[WORK ITEM] Pick out and copy every line below that has the word "Summit".
* * * * * * *
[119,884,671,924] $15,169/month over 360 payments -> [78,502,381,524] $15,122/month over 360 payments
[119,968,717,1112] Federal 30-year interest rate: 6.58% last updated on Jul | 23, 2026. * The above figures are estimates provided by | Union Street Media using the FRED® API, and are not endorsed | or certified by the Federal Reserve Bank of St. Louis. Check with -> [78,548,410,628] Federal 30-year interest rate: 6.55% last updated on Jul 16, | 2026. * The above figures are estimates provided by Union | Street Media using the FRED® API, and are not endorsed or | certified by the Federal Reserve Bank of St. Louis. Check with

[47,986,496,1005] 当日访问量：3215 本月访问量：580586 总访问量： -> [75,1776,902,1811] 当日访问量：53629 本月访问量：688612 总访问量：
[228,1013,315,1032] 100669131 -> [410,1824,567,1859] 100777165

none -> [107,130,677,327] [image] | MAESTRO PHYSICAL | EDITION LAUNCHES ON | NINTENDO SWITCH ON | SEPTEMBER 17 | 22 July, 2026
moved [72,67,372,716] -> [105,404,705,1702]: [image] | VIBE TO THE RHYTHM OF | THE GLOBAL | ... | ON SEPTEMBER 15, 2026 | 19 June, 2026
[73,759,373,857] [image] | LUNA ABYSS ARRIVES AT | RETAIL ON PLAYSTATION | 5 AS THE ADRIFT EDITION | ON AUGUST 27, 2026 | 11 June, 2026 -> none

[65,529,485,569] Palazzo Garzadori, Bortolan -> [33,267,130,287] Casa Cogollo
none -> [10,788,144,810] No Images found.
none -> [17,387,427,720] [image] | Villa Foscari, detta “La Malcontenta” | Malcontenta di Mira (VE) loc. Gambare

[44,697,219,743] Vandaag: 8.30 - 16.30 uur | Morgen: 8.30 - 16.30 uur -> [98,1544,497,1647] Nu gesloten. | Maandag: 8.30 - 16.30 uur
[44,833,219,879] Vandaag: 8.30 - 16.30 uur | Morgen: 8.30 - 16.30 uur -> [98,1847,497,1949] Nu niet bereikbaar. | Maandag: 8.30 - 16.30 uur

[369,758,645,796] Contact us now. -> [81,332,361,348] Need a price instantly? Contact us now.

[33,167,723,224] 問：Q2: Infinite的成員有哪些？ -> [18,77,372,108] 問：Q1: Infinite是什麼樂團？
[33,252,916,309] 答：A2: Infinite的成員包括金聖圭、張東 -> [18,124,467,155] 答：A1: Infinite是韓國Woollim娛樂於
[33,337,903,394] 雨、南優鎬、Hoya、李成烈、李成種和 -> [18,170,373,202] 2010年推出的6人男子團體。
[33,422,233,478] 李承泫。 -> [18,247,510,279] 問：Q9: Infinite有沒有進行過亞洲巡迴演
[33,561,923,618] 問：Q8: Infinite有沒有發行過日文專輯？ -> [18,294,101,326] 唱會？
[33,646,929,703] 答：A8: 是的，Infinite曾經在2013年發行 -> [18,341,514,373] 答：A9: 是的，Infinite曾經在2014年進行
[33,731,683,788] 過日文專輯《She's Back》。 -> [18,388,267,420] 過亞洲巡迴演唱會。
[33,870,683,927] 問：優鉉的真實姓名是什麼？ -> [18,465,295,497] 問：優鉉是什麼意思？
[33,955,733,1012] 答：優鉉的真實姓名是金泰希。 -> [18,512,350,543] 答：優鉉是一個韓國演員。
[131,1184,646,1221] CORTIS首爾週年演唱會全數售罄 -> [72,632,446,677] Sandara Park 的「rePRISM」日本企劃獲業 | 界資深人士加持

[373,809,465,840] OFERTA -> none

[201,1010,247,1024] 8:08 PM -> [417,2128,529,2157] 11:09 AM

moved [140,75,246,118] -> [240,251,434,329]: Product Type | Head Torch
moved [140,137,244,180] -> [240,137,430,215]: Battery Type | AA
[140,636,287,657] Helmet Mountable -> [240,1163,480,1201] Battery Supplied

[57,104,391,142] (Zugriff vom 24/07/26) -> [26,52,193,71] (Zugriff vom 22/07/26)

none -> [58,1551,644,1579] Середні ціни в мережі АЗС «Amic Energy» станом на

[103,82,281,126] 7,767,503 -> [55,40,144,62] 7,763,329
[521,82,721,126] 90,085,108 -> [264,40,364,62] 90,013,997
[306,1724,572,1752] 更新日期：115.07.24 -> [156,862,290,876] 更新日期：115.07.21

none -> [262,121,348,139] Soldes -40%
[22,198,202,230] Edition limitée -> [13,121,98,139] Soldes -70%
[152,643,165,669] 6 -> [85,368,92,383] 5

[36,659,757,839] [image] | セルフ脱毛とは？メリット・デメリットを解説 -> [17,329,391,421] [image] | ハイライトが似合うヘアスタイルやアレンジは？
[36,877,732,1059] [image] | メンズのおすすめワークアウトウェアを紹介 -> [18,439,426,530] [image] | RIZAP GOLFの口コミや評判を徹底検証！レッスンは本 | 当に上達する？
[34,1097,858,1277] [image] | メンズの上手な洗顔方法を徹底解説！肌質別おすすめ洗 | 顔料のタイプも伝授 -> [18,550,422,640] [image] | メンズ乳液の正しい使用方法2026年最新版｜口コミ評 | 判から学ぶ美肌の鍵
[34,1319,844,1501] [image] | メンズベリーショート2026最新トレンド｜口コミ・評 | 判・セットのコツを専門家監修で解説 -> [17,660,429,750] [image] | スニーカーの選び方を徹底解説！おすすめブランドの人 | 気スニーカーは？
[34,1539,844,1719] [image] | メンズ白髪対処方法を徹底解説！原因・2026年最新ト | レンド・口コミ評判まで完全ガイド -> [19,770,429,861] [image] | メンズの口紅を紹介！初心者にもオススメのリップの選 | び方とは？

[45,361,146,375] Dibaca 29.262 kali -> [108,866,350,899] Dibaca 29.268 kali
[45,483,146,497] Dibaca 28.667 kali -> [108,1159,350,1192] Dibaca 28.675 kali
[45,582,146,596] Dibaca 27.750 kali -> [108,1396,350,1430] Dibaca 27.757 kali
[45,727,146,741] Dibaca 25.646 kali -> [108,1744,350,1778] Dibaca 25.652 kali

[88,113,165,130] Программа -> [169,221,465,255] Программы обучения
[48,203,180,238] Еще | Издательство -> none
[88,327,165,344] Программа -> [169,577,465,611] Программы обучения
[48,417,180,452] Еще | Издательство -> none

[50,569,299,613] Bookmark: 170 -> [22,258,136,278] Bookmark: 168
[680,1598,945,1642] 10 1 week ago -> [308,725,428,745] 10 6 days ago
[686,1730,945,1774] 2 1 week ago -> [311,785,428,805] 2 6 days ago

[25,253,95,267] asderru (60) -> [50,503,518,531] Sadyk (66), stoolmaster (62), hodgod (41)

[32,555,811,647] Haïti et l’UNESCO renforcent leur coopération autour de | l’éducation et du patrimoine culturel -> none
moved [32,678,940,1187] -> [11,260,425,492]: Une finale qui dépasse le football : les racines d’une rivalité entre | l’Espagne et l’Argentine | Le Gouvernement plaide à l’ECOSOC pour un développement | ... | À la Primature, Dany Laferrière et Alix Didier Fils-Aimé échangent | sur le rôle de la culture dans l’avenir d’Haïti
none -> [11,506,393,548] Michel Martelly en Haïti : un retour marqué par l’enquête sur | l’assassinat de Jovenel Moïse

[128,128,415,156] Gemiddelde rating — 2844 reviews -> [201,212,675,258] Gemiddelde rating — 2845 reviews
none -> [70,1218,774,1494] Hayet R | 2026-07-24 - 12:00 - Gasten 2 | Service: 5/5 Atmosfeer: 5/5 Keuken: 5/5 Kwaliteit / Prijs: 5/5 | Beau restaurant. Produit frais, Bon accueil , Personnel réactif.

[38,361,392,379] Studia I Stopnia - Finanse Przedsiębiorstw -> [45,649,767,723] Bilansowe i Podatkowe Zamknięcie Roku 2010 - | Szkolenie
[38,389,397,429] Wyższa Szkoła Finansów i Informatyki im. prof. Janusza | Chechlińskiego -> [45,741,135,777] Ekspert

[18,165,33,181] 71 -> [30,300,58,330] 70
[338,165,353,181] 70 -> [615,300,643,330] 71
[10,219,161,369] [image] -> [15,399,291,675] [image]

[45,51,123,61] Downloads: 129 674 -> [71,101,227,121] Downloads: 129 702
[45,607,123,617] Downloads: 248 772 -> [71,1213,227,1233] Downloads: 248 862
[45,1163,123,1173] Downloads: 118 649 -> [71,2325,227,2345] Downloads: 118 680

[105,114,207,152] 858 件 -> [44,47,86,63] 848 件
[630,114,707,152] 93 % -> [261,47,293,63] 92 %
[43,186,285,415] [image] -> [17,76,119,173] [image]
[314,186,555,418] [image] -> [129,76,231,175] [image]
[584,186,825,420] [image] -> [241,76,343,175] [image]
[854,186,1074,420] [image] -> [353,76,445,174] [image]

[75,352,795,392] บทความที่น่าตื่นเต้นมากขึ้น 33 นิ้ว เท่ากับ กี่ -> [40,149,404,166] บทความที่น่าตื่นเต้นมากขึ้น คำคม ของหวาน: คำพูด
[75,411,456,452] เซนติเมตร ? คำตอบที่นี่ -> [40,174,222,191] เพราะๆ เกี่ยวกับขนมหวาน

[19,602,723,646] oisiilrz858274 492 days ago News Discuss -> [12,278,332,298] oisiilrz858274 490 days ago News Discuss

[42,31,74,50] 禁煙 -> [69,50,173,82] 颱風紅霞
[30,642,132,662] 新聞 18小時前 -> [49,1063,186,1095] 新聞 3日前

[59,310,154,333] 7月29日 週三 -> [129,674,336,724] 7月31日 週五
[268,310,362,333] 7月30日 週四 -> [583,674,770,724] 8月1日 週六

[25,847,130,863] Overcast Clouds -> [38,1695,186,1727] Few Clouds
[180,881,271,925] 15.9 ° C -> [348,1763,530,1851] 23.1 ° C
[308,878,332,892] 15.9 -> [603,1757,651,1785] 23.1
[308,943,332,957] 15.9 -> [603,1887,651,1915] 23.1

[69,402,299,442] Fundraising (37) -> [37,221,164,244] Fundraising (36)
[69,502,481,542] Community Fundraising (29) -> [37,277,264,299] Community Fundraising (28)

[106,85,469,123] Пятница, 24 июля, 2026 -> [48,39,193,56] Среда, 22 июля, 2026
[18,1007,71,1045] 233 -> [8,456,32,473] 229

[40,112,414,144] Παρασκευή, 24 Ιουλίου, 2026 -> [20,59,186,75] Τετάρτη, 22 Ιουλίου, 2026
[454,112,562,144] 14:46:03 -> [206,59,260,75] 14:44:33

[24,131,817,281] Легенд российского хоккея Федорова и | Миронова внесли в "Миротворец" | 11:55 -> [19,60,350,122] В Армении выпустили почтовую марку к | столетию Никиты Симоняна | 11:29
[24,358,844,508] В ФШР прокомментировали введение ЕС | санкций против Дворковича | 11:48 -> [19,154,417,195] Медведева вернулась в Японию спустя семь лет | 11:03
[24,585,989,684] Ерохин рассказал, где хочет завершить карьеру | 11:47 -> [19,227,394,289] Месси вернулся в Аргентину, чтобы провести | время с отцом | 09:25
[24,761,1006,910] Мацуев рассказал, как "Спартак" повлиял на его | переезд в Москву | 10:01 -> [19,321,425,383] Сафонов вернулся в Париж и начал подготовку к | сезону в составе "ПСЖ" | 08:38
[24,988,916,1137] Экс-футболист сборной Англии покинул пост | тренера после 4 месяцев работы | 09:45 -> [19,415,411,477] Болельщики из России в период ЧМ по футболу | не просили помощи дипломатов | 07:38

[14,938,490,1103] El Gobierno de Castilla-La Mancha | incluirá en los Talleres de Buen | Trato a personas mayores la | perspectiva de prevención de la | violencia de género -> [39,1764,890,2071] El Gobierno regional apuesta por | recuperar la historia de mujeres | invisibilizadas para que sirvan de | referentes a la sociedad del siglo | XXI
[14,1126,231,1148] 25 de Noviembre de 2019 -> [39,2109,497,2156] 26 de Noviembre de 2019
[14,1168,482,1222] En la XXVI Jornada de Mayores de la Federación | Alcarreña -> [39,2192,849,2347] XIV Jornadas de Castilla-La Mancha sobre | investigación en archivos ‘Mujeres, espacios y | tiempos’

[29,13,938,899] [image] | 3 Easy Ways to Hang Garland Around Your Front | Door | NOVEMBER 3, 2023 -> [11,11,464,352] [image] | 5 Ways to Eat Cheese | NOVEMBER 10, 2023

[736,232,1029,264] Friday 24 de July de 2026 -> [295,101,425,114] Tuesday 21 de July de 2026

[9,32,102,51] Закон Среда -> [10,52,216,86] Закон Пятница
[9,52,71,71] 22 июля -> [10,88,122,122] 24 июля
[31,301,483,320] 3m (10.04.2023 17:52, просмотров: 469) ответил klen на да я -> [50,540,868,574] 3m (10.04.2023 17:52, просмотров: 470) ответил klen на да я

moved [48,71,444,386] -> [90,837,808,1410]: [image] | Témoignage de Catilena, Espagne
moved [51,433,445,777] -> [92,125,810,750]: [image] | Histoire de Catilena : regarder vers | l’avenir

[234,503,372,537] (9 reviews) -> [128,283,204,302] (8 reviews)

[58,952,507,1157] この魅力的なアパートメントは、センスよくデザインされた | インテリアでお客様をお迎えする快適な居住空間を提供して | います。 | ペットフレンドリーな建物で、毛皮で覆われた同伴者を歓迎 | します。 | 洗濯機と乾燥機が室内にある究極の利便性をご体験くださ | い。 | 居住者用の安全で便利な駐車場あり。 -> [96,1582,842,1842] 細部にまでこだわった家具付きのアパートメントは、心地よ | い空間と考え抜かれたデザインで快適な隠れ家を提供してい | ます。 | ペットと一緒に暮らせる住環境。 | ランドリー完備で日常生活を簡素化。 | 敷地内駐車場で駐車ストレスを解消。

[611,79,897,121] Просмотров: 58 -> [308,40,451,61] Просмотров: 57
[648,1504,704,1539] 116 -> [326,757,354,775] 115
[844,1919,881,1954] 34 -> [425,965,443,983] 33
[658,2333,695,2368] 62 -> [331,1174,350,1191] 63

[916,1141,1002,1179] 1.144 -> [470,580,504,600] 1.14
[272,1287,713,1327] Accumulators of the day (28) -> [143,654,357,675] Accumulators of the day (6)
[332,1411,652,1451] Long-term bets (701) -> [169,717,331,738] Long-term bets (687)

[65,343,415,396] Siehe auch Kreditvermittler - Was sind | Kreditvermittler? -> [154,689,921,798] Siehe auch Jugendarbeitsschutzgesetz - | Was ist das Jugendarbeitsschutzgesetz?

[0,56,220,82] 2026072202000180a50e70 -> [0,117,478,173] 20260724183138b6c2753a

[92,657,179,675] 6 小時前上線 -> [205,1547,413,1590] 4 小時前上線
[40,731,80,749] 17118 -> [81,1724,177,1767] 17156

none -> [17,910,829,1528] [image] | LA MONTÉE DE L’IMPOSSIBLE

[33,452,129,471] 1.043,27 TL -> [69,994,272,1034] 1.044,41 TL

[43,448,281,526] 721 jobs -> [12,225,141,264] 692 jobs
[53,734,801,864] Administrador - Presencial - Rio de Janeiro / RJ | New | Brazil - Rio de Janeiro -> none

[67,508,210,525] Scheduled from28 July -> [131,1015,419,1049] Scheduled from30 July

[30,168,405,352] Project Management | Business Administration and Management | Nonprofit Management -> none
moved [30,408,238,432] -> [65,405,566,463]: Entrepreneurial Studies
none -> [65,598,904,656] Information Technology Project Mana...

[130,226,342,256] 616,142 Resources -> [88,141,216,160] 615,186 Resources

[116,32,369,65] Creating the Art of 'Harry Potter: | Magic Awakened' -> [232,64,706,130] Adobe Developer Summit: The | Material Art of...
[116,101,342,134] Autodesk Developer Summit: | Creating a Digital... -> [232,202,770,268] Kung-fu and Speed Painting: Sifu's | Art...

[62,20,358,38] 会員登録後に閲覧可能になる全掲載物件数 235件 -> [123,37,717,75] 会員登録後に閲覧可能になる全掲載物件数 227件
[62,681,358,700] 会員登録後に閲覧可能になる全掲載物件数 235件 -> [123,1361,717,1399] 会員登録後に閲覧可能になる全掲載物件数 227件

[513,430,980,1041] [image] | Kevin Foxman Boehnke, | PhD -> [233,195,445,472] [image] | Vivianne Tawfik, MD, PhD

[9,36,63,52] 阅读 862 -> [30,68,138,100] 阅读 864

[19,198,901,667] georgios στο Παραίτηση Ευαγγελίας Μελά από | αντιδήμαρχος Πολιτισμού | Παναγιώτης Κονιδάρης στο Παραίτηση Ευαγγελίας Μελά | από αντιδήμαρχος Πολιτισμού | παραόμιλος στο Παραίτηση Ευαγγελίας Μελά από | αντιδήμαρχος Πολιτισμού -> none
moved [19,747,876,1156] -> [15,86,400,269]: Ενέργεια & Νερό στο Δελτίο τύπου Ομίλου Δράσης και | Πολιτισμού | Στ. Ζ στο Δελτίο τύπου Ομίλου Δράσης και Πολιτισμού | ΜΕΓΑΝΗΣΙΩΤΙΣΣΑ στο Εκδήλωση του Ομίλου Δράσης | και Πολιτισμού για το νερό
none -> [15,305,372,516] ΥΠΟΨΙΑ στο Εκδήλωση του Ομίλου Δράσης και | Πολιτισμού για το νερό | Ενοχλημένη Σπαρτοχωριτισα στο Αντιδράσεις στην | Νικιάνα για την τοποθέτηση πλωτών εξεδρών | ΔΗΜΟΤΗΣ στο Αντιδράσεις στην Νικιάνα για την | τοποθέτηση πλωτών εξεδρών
* * * * * * *
[EXERCISE RESULT]
[116,32,369,65] Creating the Art of 'Harry Potter: | Magic Awakened' -> [232,64,706,130] Adobe Developer Summit: The | Material Art of...
[116,101,342,134] Autodesk Developer Summit: | Creating a Digital... -> [232,202,770,268] Kung-fu and Speed Painting: Sifu's | Art...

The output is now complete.